A brief common sense perusal of the strategic trajectory of Eelam
War II and III would reveal (as we have underscored in these columns
often) that Prabhaharan is intent on inexorably escalating the
intensity of conflict. The size and military strength of each target
the LTTE has been able to take on since 1990 have increased
From Mankulam to Kilinochchi this growth has been unaffected by the
loss of territory. In other words, the degree of damage the LTTE is
able to inflict on the army's military assets goes up in every major
attack (if it is a success of course). If this reasoning is valid
then the next attack by the Tigers will be aimed at wreaking greater
destruction than what Op. Unceasing Waves II did to the Kilinochchi
military base complex.
So the LTTE's current recruitment drive is not merely for the
purpose of replenishing the strength of the conventional units it
had at the time of Op. Unceasing Waves II but to raise new units and
formations to match the hardware that's coming in.
Hence what the Tigers mean when they currently talk about their
manpower shortage is apparently this: they do not have enough troops
to stop the army from taking strategically unimportant areas while
being able to deploy adequate forces to defend their heartland from
any major thrust by the army, to maintain strategic reserves (the
core units with Prabhaharan), to escalate hit and run attacks in
Jaffna and to train for another conventional operation against army
The LTTE assumes that the army wants to disperse its still
unimpaired potential to achieve a formidable concentration of forces
against a logistically practicable military target by capturing
"strategically peripheral territory" and then launch a final
multi-pronged strike into the 'heartland'.
This, according to the Tigers, is the army's current strategy to
decisively break their conventional power in the Wanni.

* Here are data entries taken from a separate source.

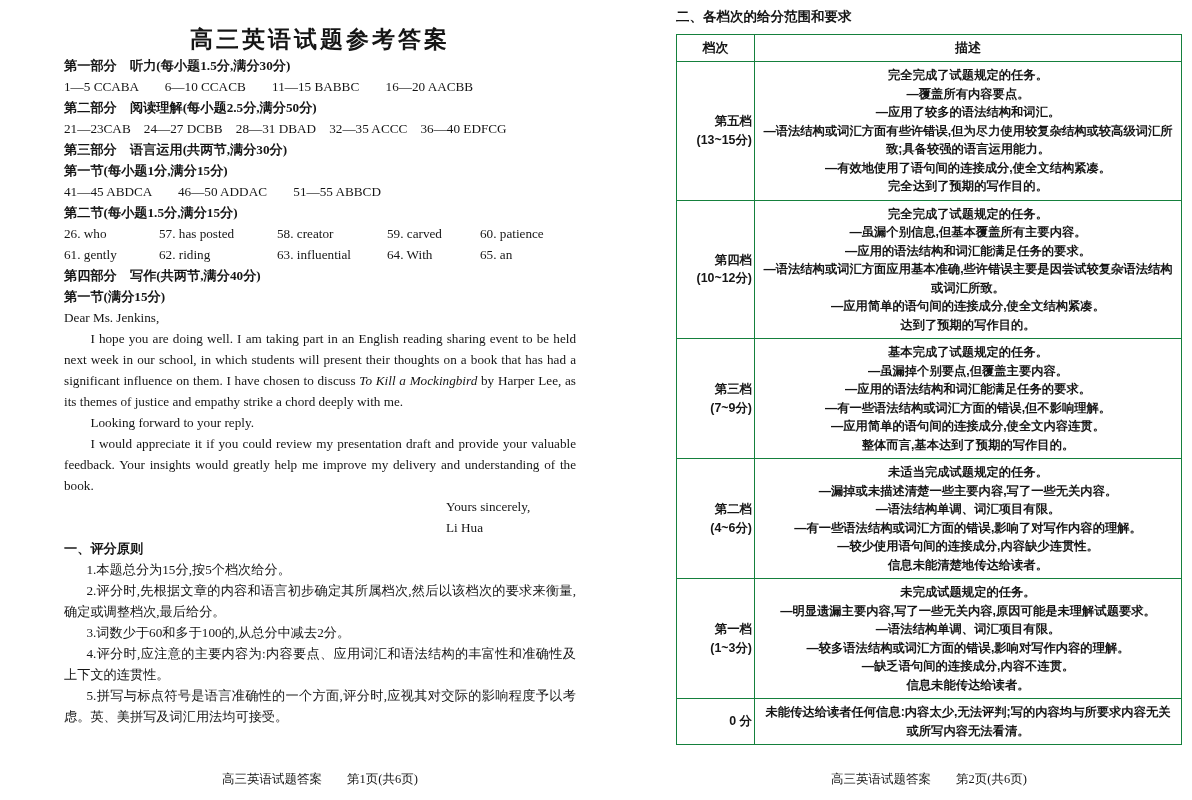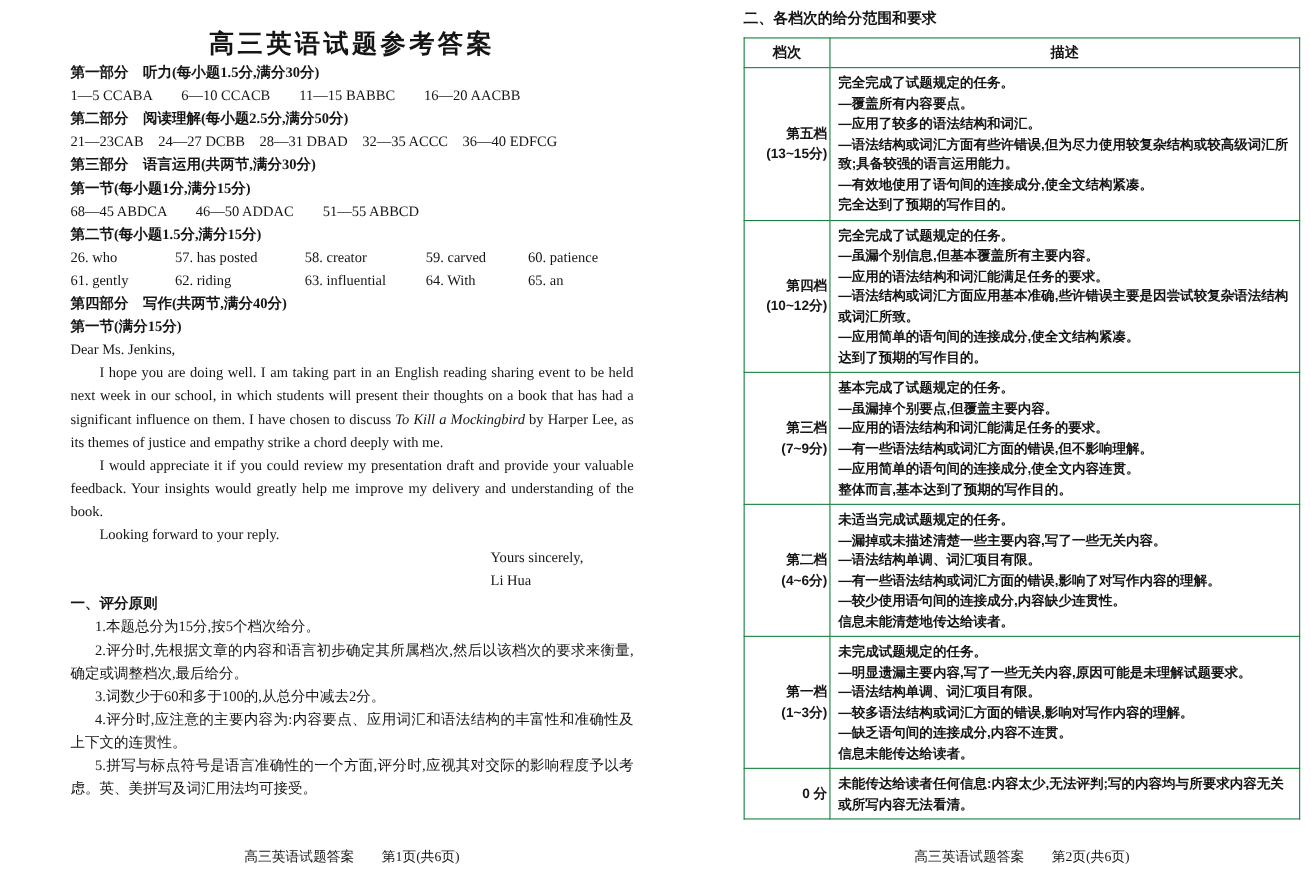--- a/index.html
+++ b/index.html
@@ -40,41 +40,41 @@
   }
   table.grading th, table.grading td { border:1px solid #15803d; }
   table.grading th {
     font-size:13px; font-weight:bold; text-align:center; padding:4px 2px;
   }
   td.lvl {
     text-align:right; vertical-align:middle; white-space:pre-line;
     font-weight:700; font-size:12.4px; line-height:18.5px; padding:3px 2px;
   }
   td.desc {
-    vertical-align:middle; white-space:pre-line; text-align:left;
+    vertical-align:middle; white-space:pre-line; text-align:center;
     font-weight:600; font-size:12.3px; line-height:18.5px; padding:4px 7px;
   }
 </style>
 </head>
 <body>
 
 <div>
 
   <section class="page page-left">
     <h1 class="title">高三英语试题参考答案</h1>
 
     <p class="h">第一部分　听力(每小题1.5分,满分30分)</p>
     <p class="ans">1—5 CCABA　　6—10 CCACB　　11—15 BABBC　　16—20 AACBB</p>
 
     <p class="h">第二部分　阅读理解(每小题2.5分,满分50分)</p>
     <p class="ans">21—23CAB　24—27 DCBB　28—31 DBAD　32—35 ACCC　36—40 EDFCG</p>
 
     <p class="h">第三部分　语言运用(共两节,满分30分)</p>
     <p class="h">第一节(每小题1分,满分15分)</p>
-    <p class="ans">68—45 ABDCA　　46—50 ADDAC　　51—55 ABBCD</p>
+    <p class="ans">41—45 ABDCA　　46—50 ADDAC　　51—55 ABBCD</p>
 
     <p class="h">第二节(每小题1.5分,满分15分)</p>
     <div class="vocab-row">
       <span>26. who</span>
       <span>57. has posted</span>
       <span>58. creator</span>
       <span>59. carved</span>
       <span>60. patience</span>
     </div>
     <div class="vocab-row">
@@ -84,22 +84,22 @@
       <span>64. With</span>
       <span>65. an</span>
     </div>
 
     <p class="h">第四部分　写作(共两节,满分40分)</p>
     <p class="h">第一节(满分15分)</p>
 
     <div>
       <p>Dear Ms. Jenkins,</p>
       <p class="para"><span>I hope you are doing well.  I am taking part in an English reading sharing event to be held next week in our school, in which students will present their thoughts on a book that has had a significant influence on them.  I have chosen to discuss </span><em>To Kill a Mockingbird</em><span> by Harper Lee, as its themes of justice and empathy strike a chord deeply with me.</span></p>
+      <p class="para">Looking forward to your reply.</p>
       <p class="para">I would appreciate it if you could review my presentation draft and provide your valuable feedback.  Your insights would greatly help me improve my delivery and understanding of the book.</p>
-      <p class="para">Looking forward to your reply.</p>
       <div class="signblock">
         <p>Yours sincerely,</p>
         <p>Li Hua</p>
       </div>
     </div>
 
     <p class="h">一、评分原则</p>
     <p class="principle">1.本题总分为15分,按5个档次给分。</p>
     <p class="principle">2.评分时,先根据文章的内容和语言初步确定其所属档次,然后以该档次的要求来衡量,确定或调整档次,最后给分。</p>
     <p class="principle">3.词数少于60和多于100的,从总分中减去2分。</p>

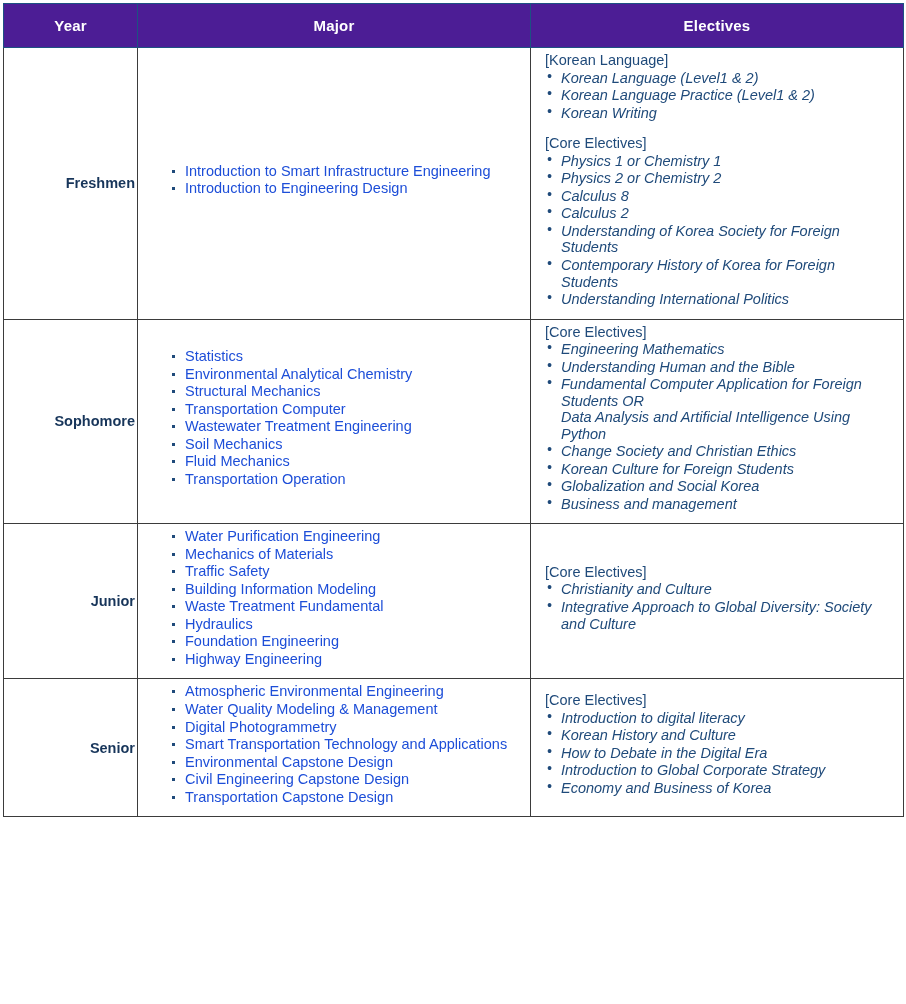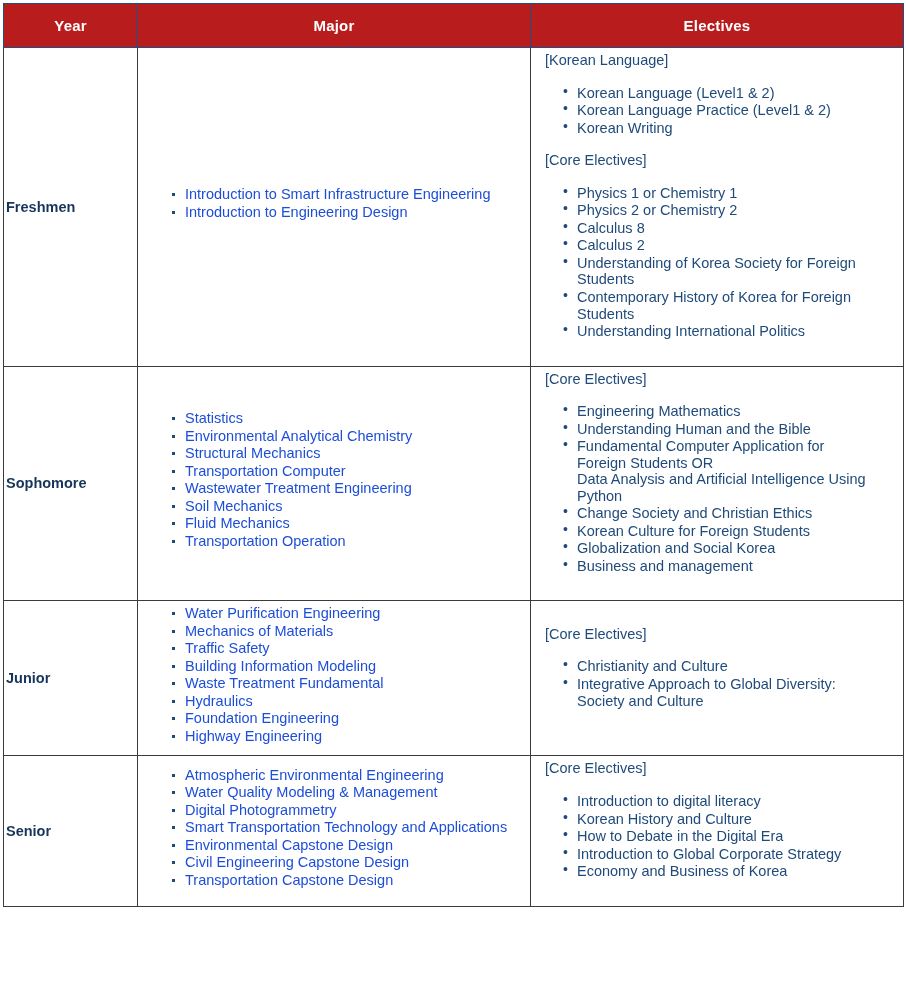--- a/index.html
+++ b/index.html
@@ -20,38 +20,38 @@
     border-collapse: collapse;
     table-layout: fixed;
     width: 900px;
     margin: 3px 3px 0 3px;
   }
   table.curriculum col.c-year { width: 134px; }
   table.curriculum col.c-major { width: 393px; }
   table.curriculum col.c-electives { width: 373px; }
 
   thead th {
-    background: #b91c1c;
+    background: #4c1d95;
     color: #ffffff;
     font-size: 15px;
     font-weight: bold;
     text-align: center;
     padding: 13px 4px;
     border: 1px solid #1d5183;
     letter-spacing: 0.2px;
   }
 
   tbody td {
     border: 1px solid #3b3b3b;
     vertical-align: middle;
     padding: 4px 10px 10px 12px;
     color: #1f3f63;
   }
   tbody td.year {
-    text-align: left;
+    text-align: right;
     font-size: 14.5px;
     font-weight: bold;
     color: #17355a;
     vertical-align: middle;
     padding: 6px 2px;
   }
   tbody td.major, tbody td.electives {
     font-size: 14.5px;
     line-height: 1.12;
   }
@@ -80,22 +80,23 @@
   .group { margin: 0 0 14px 0; }
   .group:last-child { margin-bottom: 0; }
   .group-title {
     color: #1f4a7a;
     font-size: 14.5px;
     margin: 0 0 1px 2px;
     line-height: 1.15;
   }
   ul.bullets {
     list-style: none;
-    margin: 16px;
+    margin: 0;
     padding: 0 0 0 4px;
+    font-style: italic;
   }
   ul.bullets > li {
     position: relative;
     padding-left: 14px;
     margin: 0 0 1px 0;
     color: #1f4a7a;
     line-height: 1.14;
   }
   ul.bullets > li::before {
     content: "\2022";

The
Viduthalaipulihal says that the government abandoned Op. Jaya
Sikurui when it failed to achieve this by attacking right into the
heartland for opening the A9.
Now, according to the official organ, the army wants to extend the
theatre of operations by identifying areas where the LTTE would
offer least or no resistance and, thereby, diffuse the conventional
formations of the organisation over a wider front.
The expanded theatre of operations gives the army the tactical
advantage of more and shorter internal lines than what the LTTE has
in the territory under its control in the Wanni currently. The
Tigers say that this would create the 'objective conditions' for the
army to launch a decisive conventional thrust with its strategic
strike force into the Wanni heartland.
From what they say, it seems that the Tigers are looking at two
possibilities. One is that they would wait until the army sends in
its strategic strike force to encounter it and damage it decisively.
They seem to think that the army's normal units are spread so thin
on the ground that any degree of damage suffered by the strategic
strike force would be to their long-term advantage. Hitting such a
unique concentration of the army's core fighting units in the
heartland with the strength that he has been building up since
Kilinochchi was overrun appears to be a prospect that Prabhaharan is
carefully considering with his planners.
But then, as I said, it might be just one of his options.